Every year up to three million school children take part in a huge range of such activities. The aim is to give young people challenging experiences that will teach them about problem-solving, group co-operation, negotiation, creative thinking and decision making.

For many young people, particularly those who do not shine academically, such centres provide an opportunity to succeed and to increase self-confidence. For others, they provide the first experience of staying away from home without their families.

So much importance is placed on this type of training that outdoor education now forms an integral part of the national curriculum. It was described in a Commons' debate recently by the Conservative MP Michael Jopling as encouraging 'good citizenship' and playing 'a very significant part in the fight against rising youth crime'.

So it is ironic that education policy encourages adventurous outdoor activities on the one hand, while putting the squeeze on the traditional providers of such activities - the local education authority-run centres.

Even without the back-up of statutory safety standards, local authority centres are inherently safe places. Their staff are all fully qualified to instruct in the activities on offer, and most of them are qualified teachers as well. But staff of this calibre are also relatively expensive to employ.

The devolution of budgets to schools means that money previously held centrally by the authority and used to subsidise its outdoor education centres is no longer available. Seven centres are closing this year, and a further 50 are either under threat or facing staff reductions. The remainder have had to review their charges to pupils, often increasing them to the full break-even point. Ironically, the local authority centre in Lyme Regis will close in August.

It is a brave head teacher who, faced with increasing demands on available resources, will use a more expensive local authority-run centre when a nearby commercial centre is charging half the price. The head teacher also has to consider what parents can afford if everyone is to have a chance to benefit. Not surprisingly, many schools are turning to the private sector to supply their needs, which means that the lives of our children will continue to be put at risk by some operators who provide activities with minimum standards, qualifications and safety equipment.

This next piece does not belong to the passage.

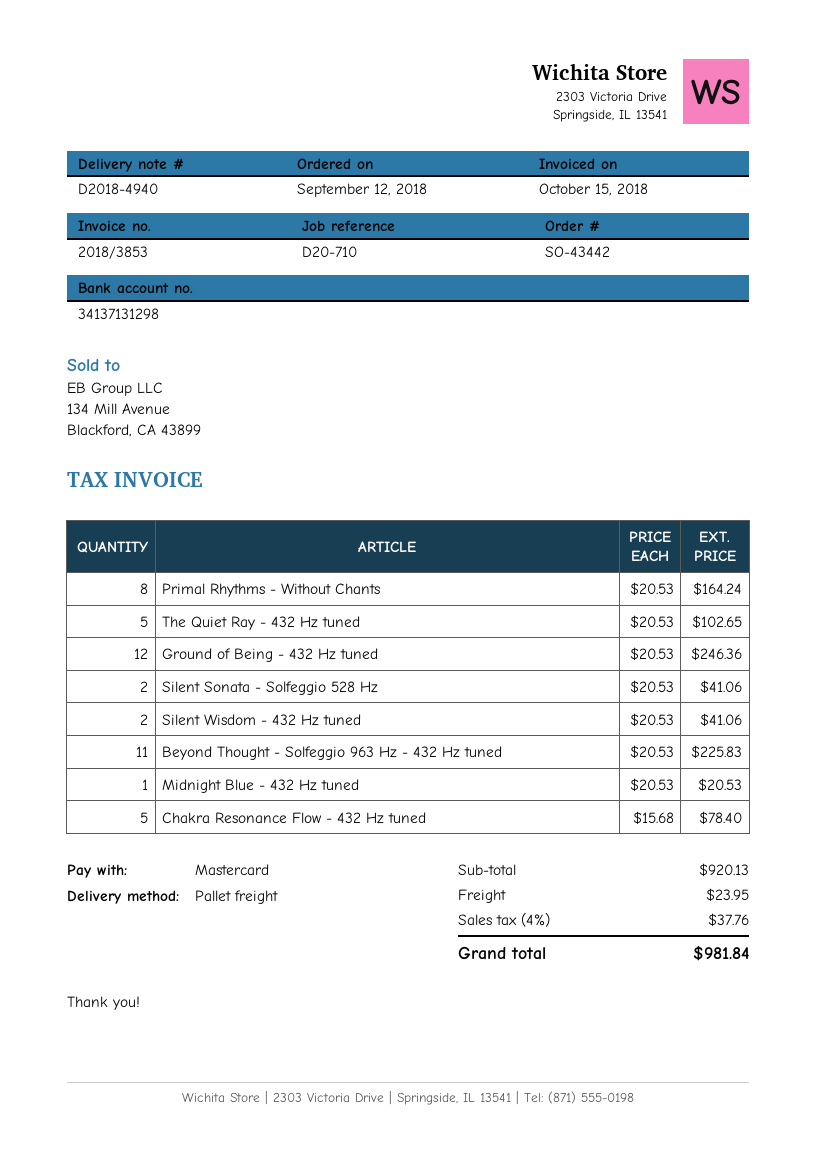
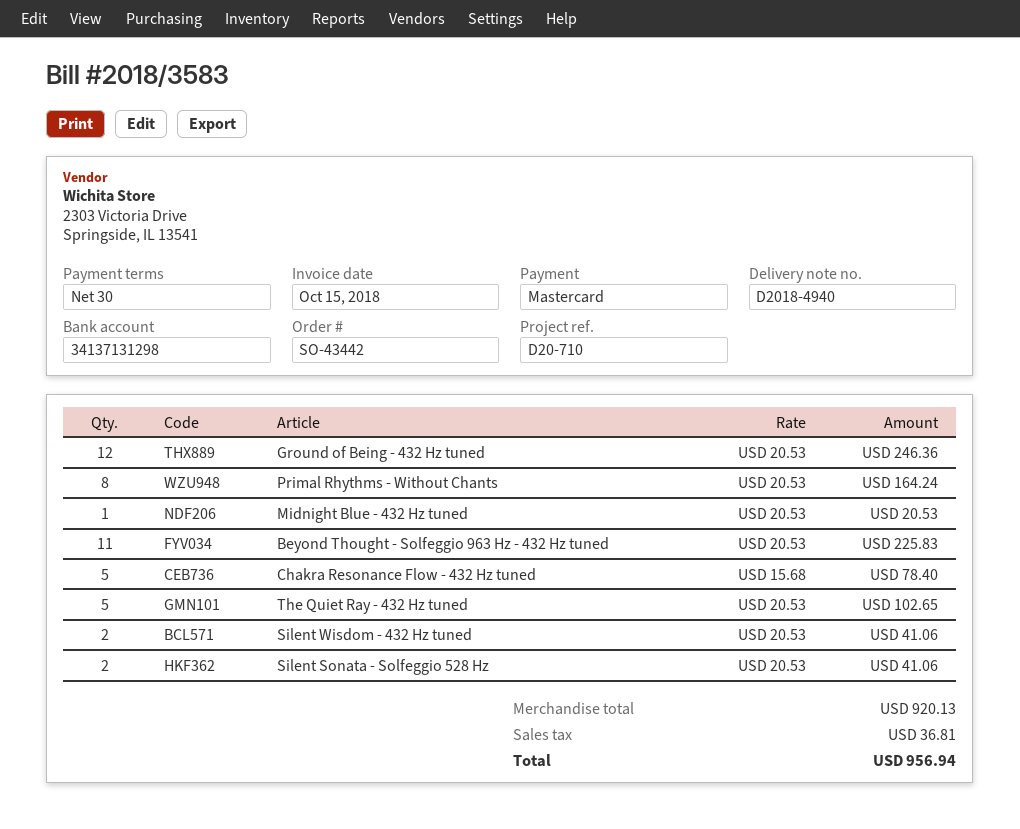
invoice number: 2018/3853 -> 2018/3583
shipping: 23.95 -> none
tax: 37.76 -> 36.81
total: 981.84 -> 956.94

The preliminary findings of a study of the activity and adventure holiday market in Scotland by KMPG Peat Marwick suggests that most operators also recognise that safety needs to be addressed. 'They seem keen to see a co-ordinated approach,' said Lesley McKie, manager of the study, 'possibly some form of accreditation and inspection scheme.'

The solution need not be long-winded nor costly. The Wales Tourist Board (WTB) already operates a voluntary registration and inspection scheme of activity centres that could be used as a blueprint for a national scheme.

Phil Bibby, who is contracted by the WTB to inspect centres in its scheme, has been working on the costs of a similar scheme for the English Tourist Board. He estimates the initial cost of setting up a central administration to inspect centres, using freelance inspectors, to be around pounds 160,000. The cost of the inspections themselves would be covered by the charge to each centre, which he calculates to be 50p for every person using a centre.

'It would not cost the Government big money,' says Mr Bibby. 'If it gave me pounds 300,000, I would be delighted to do it, and within a three-to five-year period it would be entirely self- financing. But it must be backed up with statutory pressure to make the scheme obligatory.'

Will the Government continue to risk lives for the sake of 50p a child?